*Exercise description:* The answer should be an exact copy of the lines from the line with "-259,21 +259,21 @@" through the last line of the entries, and no other lines.

──────────────────────────────

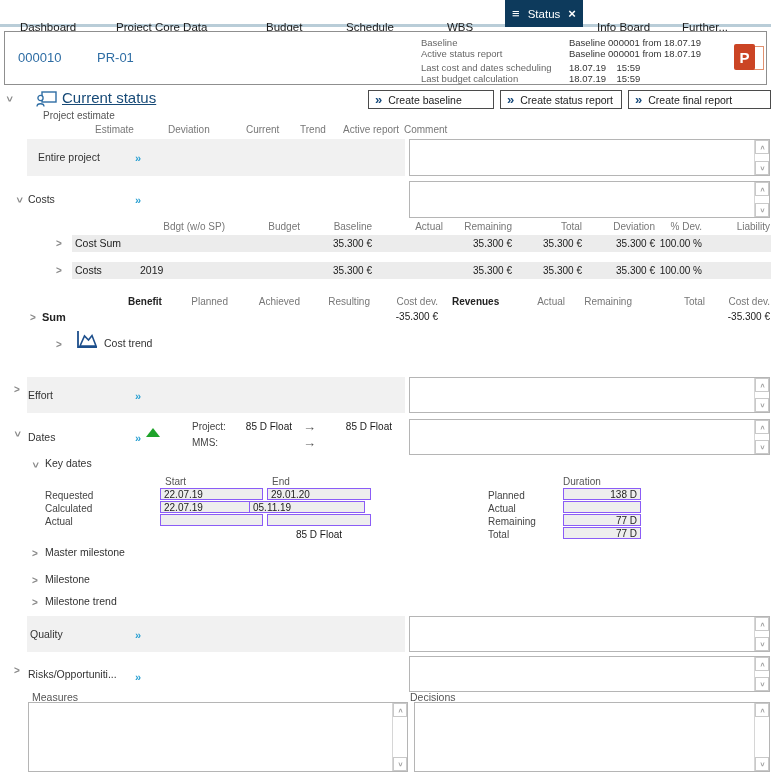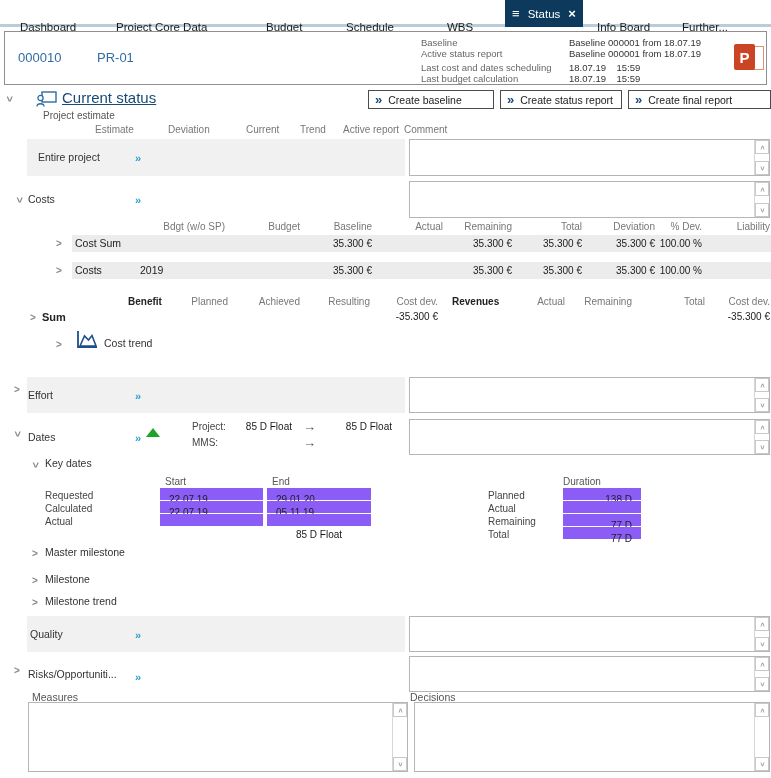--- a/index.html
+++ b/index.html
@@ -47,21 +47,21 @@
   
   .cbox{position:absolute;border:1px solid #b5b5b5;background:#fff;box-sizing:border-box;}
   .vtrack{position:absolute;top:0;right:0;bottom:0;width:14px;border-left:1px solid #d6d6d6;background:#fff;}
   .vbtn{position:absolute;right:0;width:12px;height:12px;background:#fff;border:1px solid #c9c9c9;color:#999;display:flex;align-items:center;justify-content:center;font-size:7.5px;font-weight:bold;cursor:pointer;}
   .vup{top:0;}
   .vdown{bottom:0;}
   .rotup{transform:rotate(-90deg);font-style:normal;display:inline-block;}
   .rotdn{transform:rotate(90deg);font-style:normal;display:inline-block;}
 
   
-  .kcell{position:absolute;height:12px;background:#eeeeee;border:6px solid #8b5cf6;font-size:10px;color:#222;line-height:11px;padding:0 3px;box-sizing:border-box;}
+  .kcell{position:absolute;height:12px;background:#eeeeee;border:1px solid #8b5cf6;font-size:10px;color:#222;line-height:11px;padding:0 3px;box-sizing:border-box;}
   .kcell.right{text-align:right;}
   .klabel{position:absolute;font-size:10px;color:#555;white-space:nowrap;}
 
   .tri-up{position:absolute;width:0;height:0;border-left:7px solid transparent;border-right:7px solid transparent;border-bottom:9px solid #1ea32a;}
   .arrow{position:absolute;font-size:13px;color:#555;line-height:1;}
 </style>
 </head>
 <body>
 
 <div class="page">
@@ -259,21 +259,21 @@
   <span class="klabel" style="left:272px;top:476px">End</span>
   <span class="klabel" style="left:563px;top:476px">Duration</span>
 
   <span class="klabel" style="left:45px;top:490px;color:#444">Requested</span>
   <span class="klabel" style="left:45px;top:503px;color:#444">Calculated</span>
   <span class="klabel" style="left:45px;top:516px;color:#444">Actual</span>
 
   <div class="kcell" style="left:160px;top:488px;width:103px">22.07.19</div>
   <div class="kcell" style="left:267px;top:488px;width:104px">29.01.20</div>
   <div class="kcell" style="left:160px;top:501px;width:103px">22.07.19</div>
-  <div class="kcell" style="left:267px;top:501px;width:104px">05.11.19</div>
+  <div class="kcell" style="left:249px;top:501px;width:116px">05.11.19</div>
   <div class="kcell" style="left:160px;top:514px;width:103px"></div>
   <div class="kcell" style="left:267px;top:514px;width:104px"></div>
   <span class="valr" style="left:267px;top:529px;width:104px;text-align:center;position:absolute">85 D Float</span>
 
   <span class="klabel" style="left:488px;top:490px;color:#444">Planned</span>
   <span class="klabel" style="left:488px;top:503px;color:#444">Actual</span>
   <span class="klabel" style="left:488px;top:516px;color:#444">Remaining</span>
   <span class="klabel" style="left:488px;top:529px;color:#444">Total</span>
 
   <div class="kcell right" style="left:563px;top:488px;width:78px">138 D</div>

──────────────────────────────

*Task response:*
@@ -259,21 +259,21 @@
   <span class="klabel" style="left:272px;top:476px">End</span>
   <span class="klabel" style="left:563px;top:476px">Duration</span>
 
   <span class="klabel" style="left:45px;top:490px;color:#444">Requested</span>
   <span class="klabel" style="left:45px;top:503px;color:#444">Calculated</span>
   <span class="klabel" style="left:45px;top:516px;color:#444">Actual</span>
 
   <div class="kcell" style="left:160px;top:488px;width:103px">22.07.19</div>
   <div class="kcell" style="left:267px;top:488px;width:104px">29.01.20</div>
   <div class="kcell" style="left:160px;top:501px;width:103px">22.07.19</div>
-  <div class="kcell" style="left:267px;top:501px;width:104px">05.11.19</div>
+  <div class="kcell" style="left:249px;top:501px;width:116px">05.11.19</div>
   <div class="kcell" style="left:160px;top:514px;width:103px"></div>
   <div class="kcell" style="left:267px;top:514px;width:104px"></div>
   <span class="valr" style="left:267px;top:529px;width:104px;text-align:center;position:absolute">85 D Float</span>
 
   <span class="klabel" style="left:488px;top:490px;color:#444">Planned</span>
   <span class="klabel" style="left:488px;top:503px;color:#444">Actual</span>
   <span class="klabel" style="left:488px;top:516px;color:#444">Remaining</span>
   <span class="klabel" style="left:488px;top:529px;color:#444">Total</span>
 
   <div class="kcell right" style="left:563px;top:488px;width:78px">138 D</div>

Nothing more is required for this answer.